Even with chocolate tasting events back here in DC, I’m still not totally cool with the fact that I’m not in Hawaii with access to amazing pineapple and kelp.
Shut up. Kelp is amazing.
I also miss the coconut in anything and everything. Fortunately, I have access to Christopher Elbow’s Bar No. 16: a bar of 63% dark chocolate with toasted coconut.
The cocoanut is nicely toasted, such that the flavor emerges well, and is quite crispy and well distributed. A soggy, disgusting Mounds Bar would run away from this beauty in embarrassment.
The bar itself has an smoky aroma with a hint of red fruit, and is soft with a smooth, slow melt.
In addition to the immediate coconut flavor, some nutty flavors and a faint coffee flavor emerge. The balance between the coconut and chocolate flavors is outstanding, and the contrast of the crunchy coconut and smooth chocolate is also pleasing. It’s a wonderful bar to snack on, but not terribly complex. If you like coconut – good, unsweetened coconut – you’ll like this bar.
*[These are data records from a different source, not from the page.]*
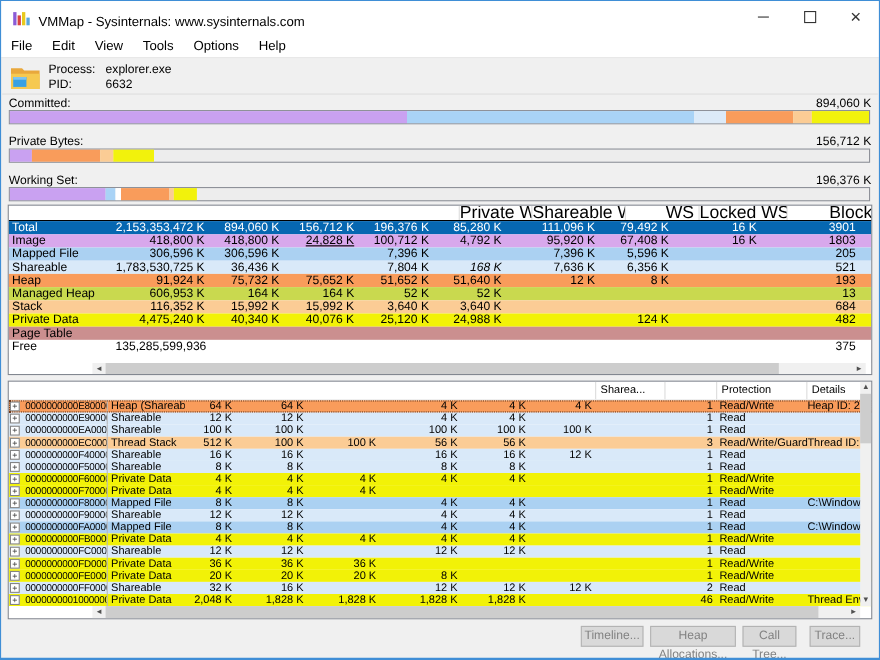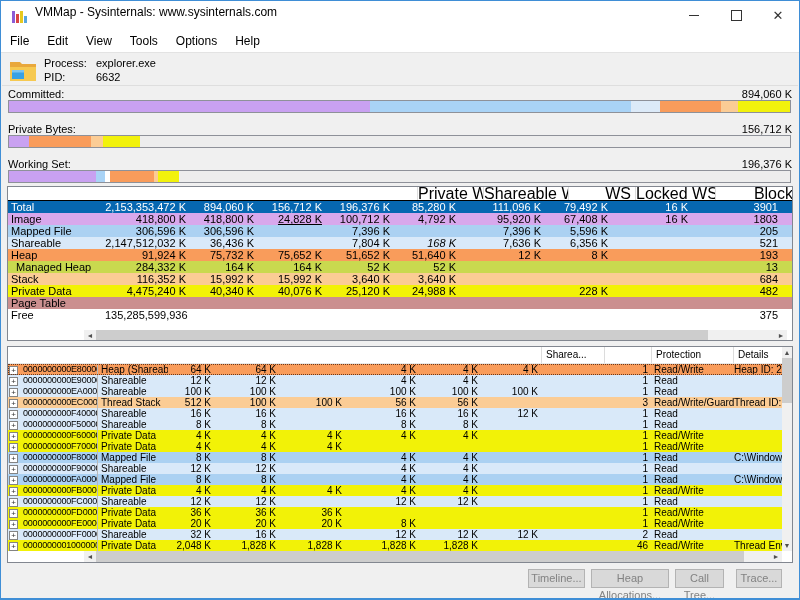--- a/index.html
+++ b/index.html
@@ -9,7 +9,7 @@
   .titlebar{position:absolute;left:1px;top:1px;right:1px;height:29px;background:#FFFFFF;}
   .app-icon{position:absolute;left:10px;top:7px;width:16px;height:16px;background:#fff;}
   .app-icon i{position:absolute;bottom:1px;}
-  .title-text{position:absolute;left:34px;top:4px;font-size:12px;color:#000;white-space:nowrap;}
+  .title-text{position:absolute;left:34px;top:12px;font-size:12px;color:#000;white-space:nowrap;}
   .win-controls{position:absolute;right:0;top:0;height:29px;display:flex;}
   .win-btn{width:42px;height:29px;display:flex;align-items:center;justify-content:center;color:#333;}
   .glyph-min{width:10px;height:1px;background:#333;}

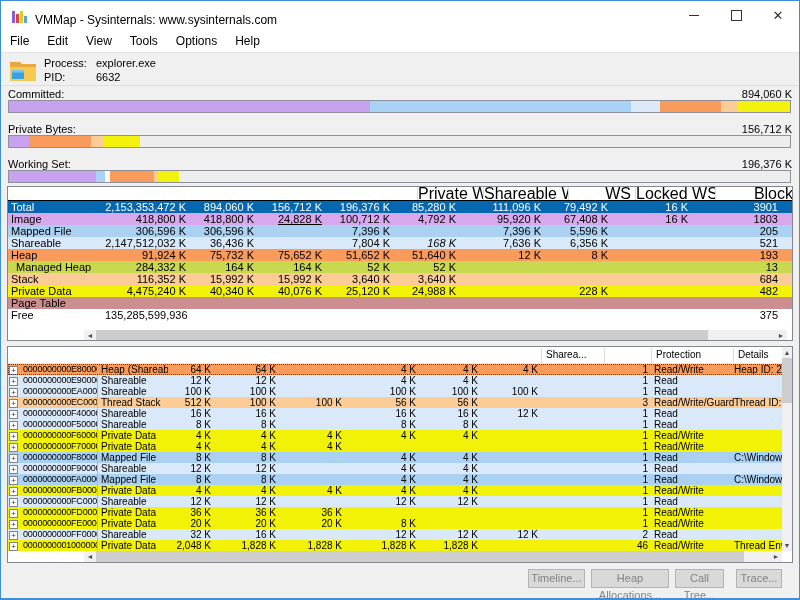--- a/index.html
+++ b/index.html
@@ -184,7 +184,7 @@
       </div>
       <div class="row" style="background: rgb(217, 233, 249);">
         <span class="cell" style="width: 97px; padding-left: 3px;">Shareable</span>
-        <span class="cell num" style="width: 85px;">2,147,512,032 K</span>
+        <span class="cell num" style="width: 85px;">1,783,530,725 K</span>
         <span class="cell num" style="width: 68px;">36,436 K</span>
         <span class="cell num" style="width: 68px;"></span>
         <span class="cell num" style="width: 68px;">7,804 K</span>

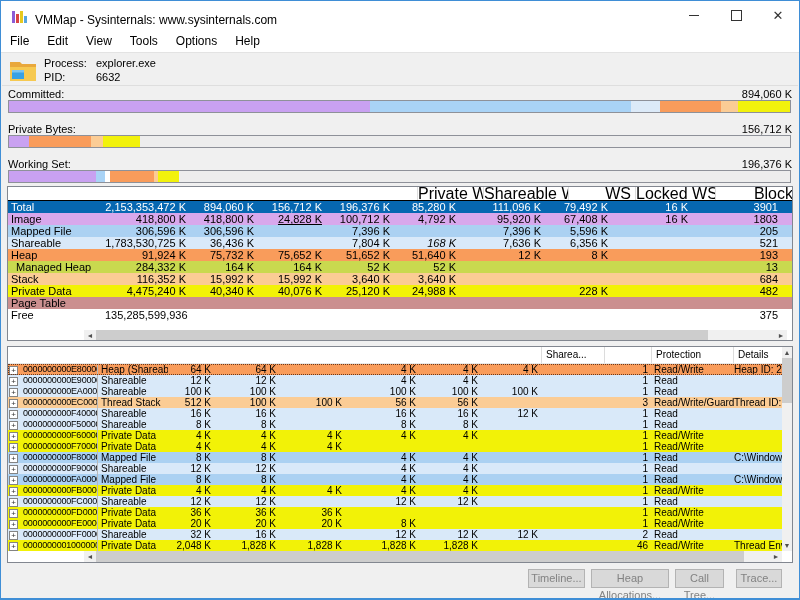--- a/index.html
+++ b/index.html
@@ -207,7 +207,7 @@
         <span class="cell num" style="width: 90px;">193</span>
       </div>
       <div class="row" style="background: rgb(201, 217, 79);">
-        <span class="cell" style="width: 97px; padding-left: 8px;">Managed Heap</span>
+        <span class="cell" style="width: 97px; padding-left: 3px;">Managed Heap</span>
         <span class="cell num" style="width: 85px;">284,332 K</span>
         <span class="cell num" style="width: 68px;">164 K</span>
         <span class="cell num" style="width: 68px;">164 K</span>

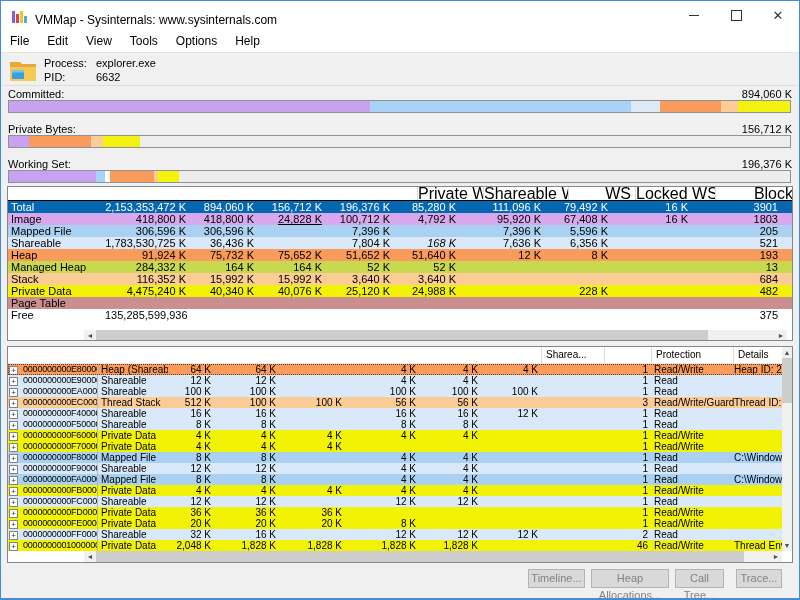--- a/index.html
+++ b/index.html
@@ -208,7 +208,7 @@
       </div>
       <div class="row" style="background: rgb(201, 217, 79);">
         <span class="cell" style="width: 97px; padding-left: 3px;">Managed Heap</span>
-        <span class="cell num" style="width: 85px;">284,332 K</span>
+        <span class="cell num" style="width: 85px;">606,953 K</span>
         <span class="cell num" style="width: 68px;">164 K</span>
         <span class="cell num" style="width: 68px;">164 K</span>
         <span class="cell num" style="width: 68px;">52 K</span>

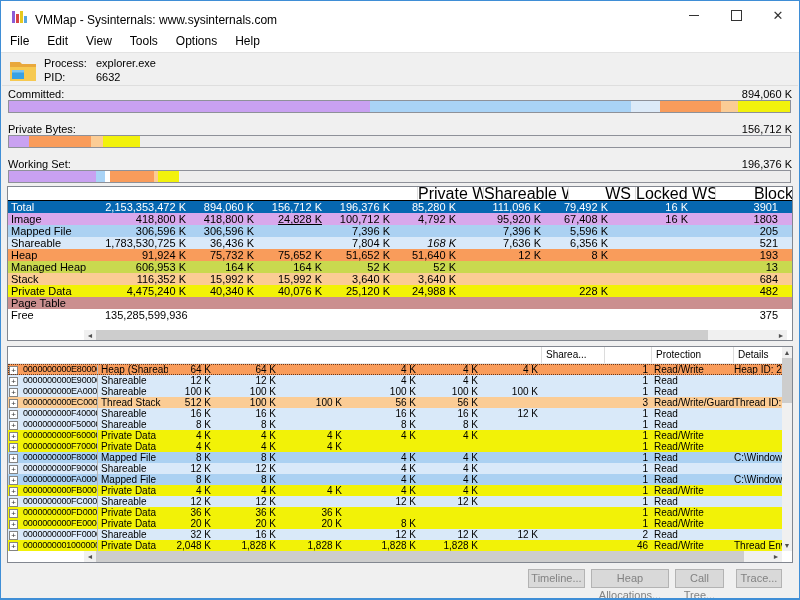--- a/index.html
+++ b/index.html
@@ -238,7 +238,7 @@
         <span class="cell num" style="width: 68px;">25,120 K</span>
         <span class="cell num" style="width: 66px;">24,988 K</span>
         <span class="cell num" style="width: 85px; margin-top: 11px;">132 K</span>
-        <span class="cell num" style="width: 67px;">228 K</span>
+        <span class="cell num" style="width: 67px;">124 K</span>
         <span class="cell num" style="width: 80px;"></span>
         <span class="cell num" style="width: 90px;">482</span>
       </div>

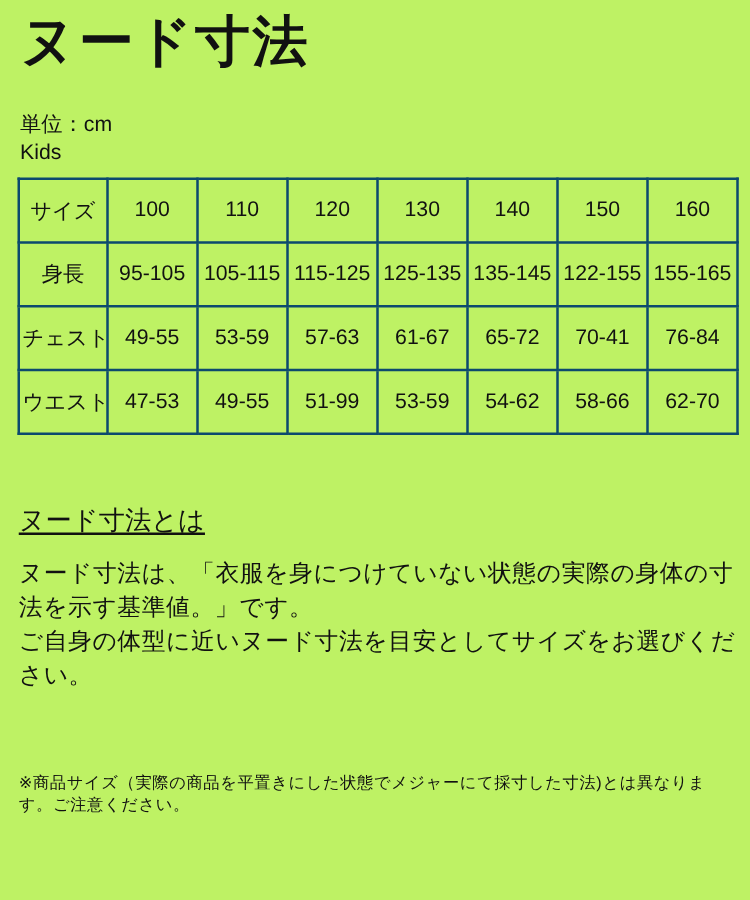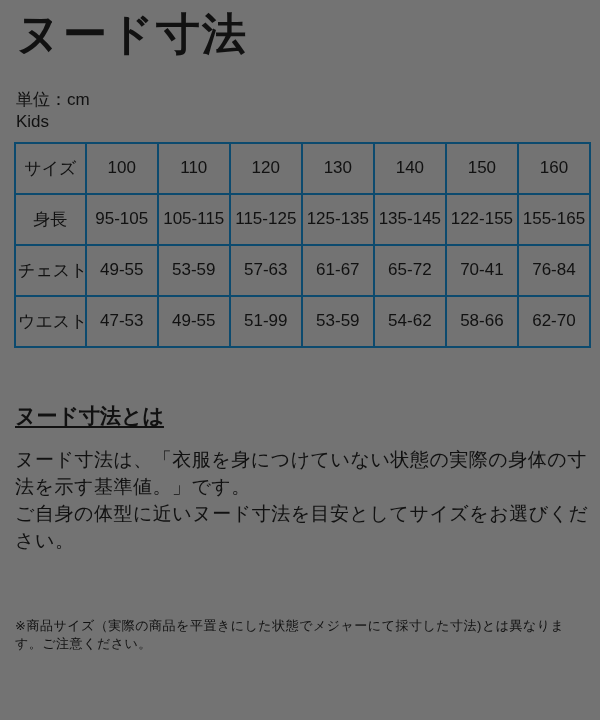--- a/index.html
+++ b/index.html
@@ -15,7 +15,7 @@
     box-sizing: border-box;
     padding: 6px 9px 0 14px;
     overflow: hidden;
-    background: #737373;
+    background: #bef264;
   }
   .page-title {
     font-size: 44px;

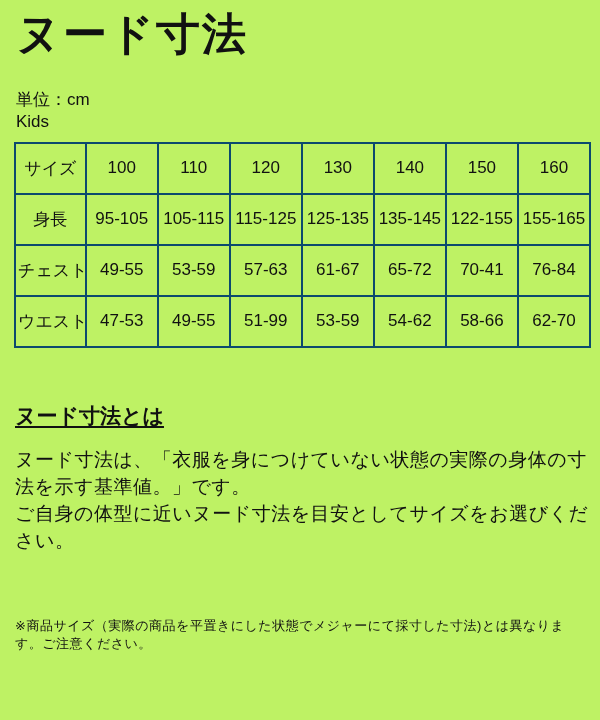--- a/index.html
+++ b/index.html
@@ -55,7 +55,7 @@
     margin-top: 54px;
     margin-left: 1px;
     font-size: 21px;
-    font-weight: 700;
+    font-weight: 400;
     text-decoration: underline;
     text-underline-offset: 3px;
   }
Especially if you are pining for Hawaiian cuisine.
Do you like chocolate and coconut together?
Nutty, coffee, coconutty. This could easily worm its way into my starting-to-like-coconut heart.
ReplyDeleteKelp chocolate all the way! ;)
I enjoy kelp snacks. And coconutty chocolate, as well. I enjoyed Fearless' Exploding Coconuts!
ReplyDeleteYes! But I prefer a more subtle coconut.